Moving Forward: Actionable Insights for Saints Fans
The season is over, but the work isn't. If you're tracking the team's progress, here’s what you should be watching in the coming weeks as we head toward the draft.
- Monitor the Quarterback Room: Tyler Shough showed enough to be in the conversation, but with Spencer Rattler also on the roster and a high draft pick (Top 10) coming up, the Saints have a massive decision to make. Do they stick with the "cheap" rookie contracts or go big in free agency?
- Evaluate the O-Line Health: Most of the Saints' early-season struggles (the 2-10 start) came because the line couldn't protect anyone. Watching the medical reports on the interior linemen during the offseason will tell you more about the 2026 record than any mock draft will.

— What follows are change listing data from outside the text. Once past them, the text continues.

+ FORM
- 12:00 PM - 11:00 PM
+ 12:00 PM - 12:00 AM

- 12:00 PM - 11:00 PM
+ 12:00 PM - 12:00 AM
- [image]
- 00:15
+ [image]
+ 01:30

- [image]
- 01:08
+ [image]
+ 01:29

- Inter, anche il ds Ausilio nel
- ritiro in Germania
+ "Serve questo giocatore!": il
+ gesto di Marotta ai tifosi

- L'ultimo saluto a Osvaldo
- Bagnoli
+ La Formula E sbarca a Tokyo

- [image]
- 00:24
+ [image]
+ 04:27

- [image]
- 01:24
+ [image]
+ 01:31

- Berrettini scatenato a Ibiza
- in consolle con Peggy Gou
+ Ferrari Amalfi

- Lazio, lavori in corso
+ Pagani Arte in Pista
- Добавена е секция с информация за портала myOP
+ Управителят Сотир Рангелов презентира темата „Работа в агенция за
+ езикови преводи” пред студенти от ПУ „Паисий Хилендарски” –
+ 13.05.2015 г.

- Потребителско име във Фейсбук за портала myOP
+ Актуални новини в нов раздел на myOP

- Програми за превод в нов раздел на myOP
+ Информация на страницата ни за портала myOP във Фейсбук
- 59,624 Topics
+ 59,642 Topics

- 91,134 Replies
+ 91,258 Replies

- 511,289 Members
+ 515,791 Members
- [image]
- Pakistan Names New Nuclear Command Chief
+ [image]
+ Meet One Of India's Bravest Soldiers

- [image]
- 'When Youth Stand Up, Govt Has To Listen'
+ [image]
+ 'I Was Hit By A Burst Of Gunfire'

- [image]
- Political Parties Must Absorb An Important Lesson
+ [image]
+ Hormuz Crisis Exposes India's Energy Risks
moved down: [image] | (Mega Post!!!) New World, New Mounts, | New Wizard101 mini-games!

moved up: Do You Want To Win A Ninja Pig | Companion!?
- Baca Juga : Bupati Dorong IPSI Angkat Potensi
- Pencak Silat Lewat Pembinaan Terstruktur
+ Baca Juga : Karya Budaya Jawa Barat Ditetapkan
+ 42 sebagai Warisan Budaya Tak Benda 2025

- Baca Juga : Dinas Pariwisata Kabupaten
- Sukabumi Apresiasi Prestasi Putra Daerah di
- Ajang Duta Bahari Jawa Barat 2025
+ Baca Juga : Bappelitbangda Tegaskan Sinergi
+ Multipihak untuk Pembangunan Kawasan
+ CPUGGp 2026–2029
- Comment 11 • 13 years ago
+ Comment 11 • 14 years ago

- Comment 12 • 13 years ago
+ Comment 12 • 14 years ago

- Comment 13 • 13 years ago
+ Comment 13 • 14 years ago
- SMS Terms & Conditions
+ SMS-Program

- Draft Focus: The defense is old. Cam Jordan had a great year, but he can't play forever. Look for the Saints to target an edge rusher or a high-impact linebacker early in the 2026 NFL Draft to support Demario Davis.
The saints score quarter by quarter in the finale was a heartbreaker, but it showed a team that refused to quit. They ended the year as the "team nobody wanted to play," and in the NFL, that's usually a sign that something better is just around the corner. Now, we wait for the draft.